В Минске я женился. Этого не следовало делать. У жены, кроме глаз, ничего, собственно, не было. Она часто плакала, но до самой смерти глаза у нее были блестящие, как у ребенка. Серые глаза, а у евреек это встречается не часто.
Мы уехали в Киев. Там я встретил Текера – высокого чахоточного еврея. У него из-под брюк всегда висели красные носки и белые тесемки. Он собирался в Палестину и зарабатывал деньги на отъезд: приготовлял порошок от клопов – «антипаразитин» и продавал его на базаре. Я тоже работал с ним. Днем мы терли мел, Текер поливал его желтой вонючей жидкостью (он уверял, что это было эвкалиптовое масло), а потом жена таскала коробки с этим порошком по обшарпанным аптекарским магазинам.

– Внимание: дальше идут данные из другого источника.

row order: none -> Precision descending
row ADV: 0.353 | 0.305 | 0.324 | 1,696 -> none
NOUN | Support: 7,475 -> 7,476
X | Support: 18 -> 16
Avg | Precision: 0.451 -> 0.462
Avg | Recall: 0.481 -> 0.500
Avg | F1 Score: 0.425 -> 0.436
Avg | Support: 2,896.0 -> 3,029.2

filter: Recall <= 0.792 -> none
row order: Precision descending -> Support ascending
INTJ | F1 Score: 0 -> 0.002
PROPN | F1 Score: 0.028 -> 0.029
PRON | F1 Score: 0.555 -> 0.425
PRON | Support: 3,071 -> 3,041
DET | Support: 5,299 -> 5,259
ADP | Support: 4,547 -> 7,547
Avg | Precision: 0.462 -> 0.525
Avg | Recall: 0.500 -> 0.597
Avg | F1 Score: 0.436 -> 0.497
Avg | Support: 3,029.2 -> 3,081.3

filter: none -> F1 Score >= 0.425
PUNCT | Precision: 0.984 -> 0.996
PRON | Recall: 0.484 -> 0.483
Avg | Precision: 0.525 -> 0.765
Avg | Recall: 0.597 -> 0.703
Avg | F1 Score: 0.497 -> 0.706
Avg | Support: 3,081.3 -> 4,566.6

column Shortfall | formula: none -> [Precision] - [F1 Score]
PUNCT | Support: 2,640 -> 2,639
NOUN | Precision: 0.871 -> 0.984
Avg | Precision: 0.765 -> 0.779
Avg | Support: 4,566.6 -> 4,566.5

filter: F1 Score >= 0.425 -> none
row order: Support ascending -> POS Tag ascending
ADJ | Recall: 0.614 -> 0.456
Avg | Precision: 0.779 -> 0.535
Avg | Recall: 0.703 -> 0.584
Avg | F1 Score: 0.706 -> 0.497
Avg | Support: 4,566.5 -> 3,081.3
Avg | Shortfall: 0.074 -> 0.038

По вечерам у себя в каморке я резал этикетки для захудалой литографии, а Текер сидел рядом, мечтая о Палестине.
– Нам поможет наш бог, – говорил он, облизывая засаленные селедкой пальцы, – идишер готт, в которого ты так мало веришь. Ты ведь почти что гой. Ты знаешь, где твоя родина? Не тут вот у Киеве, а там, в Палестине, где в земле лежат все пророки, и Сарра и Рахиль. Твоя родина – камень, и солнце, и Сионская земля.
Около Яффы мы будем жить в колонии, ухаживать за апельсинами, купаться в море, а по праздникам будем молиться. А? Ты знаешь, о ком мы будем молиться? О своих братьях, что гниют в Чернобылях и Голтах, и гои им плюют в бороды и говорят – «жид», и у них нет лишних трех копеек, чтобы купить детям бублик в субботу.
А, Иосиф! Там будет жара и много солнца, а здесь пацюки весь год валяются в лужах, такая мокрая погода.
– Иордан, Иордан! – говорил он и обтирал пальцы о заштопанные клетчатые брюки. – Или ты там будешь такой же бледный, как здесь, Иосиф?
– Нет, – говорил он, тряс головой и тонко хохотал. – Нет, мадам Шифрина, ваш муж будет там здоровый и черный, как буйвол, и будет кушать виноград и морскую рыбу.
Жена болезненно улыбалась, стирая в тазу белье. Я резал и думал, что на билет до Палестины надо заработать еще сто рублей. Сто рублей – нешуточные деньги.
Потом жена забеременела. Этого не надо было делать. Но она тосковала по ребенку, будила меня по ночам и рассказывала, какой у нее будет мальчик.
– Ты не бойся, Иосиф, – говорила она. – Он не помешает ни капельки тебе ездить. Он будет такой крошечный. Я его буду носить на руках. Кормиться он будет моим молоком, и тебе совсем не надо будет о нем думать. Правда, Иосиф?
Как-то в праздник мы пошли гулять с Текером на Владимирскую горку. В коридоре нас встретил сосед, веселый красный кондуктор Игнатий, посмотрел на нас и сказал, подмигнув Текеру:
– Здравствуйте, путешественники в Палестину.
Я побледнел и обругал его дураком. Он захохотал и сказал мне добродушно:
– Ты чего серчаешь! Я не со зла, а так. Посмотри на себя, какой ты путешественник. До Одессы не доедешь – помрешь по дороге. Опять-таки жена у тебя не порожняя. Сидели бы в Киеве, – куда уж вам.
На улице я посмотрел на красные носки Текера, на его зеленое лицо, на опухшую жену с животом, увидел в окне парикмахерской себя в железных очках, плюгавого, веснушчатого; мне стало тяжело, я заплакал и пошел домой.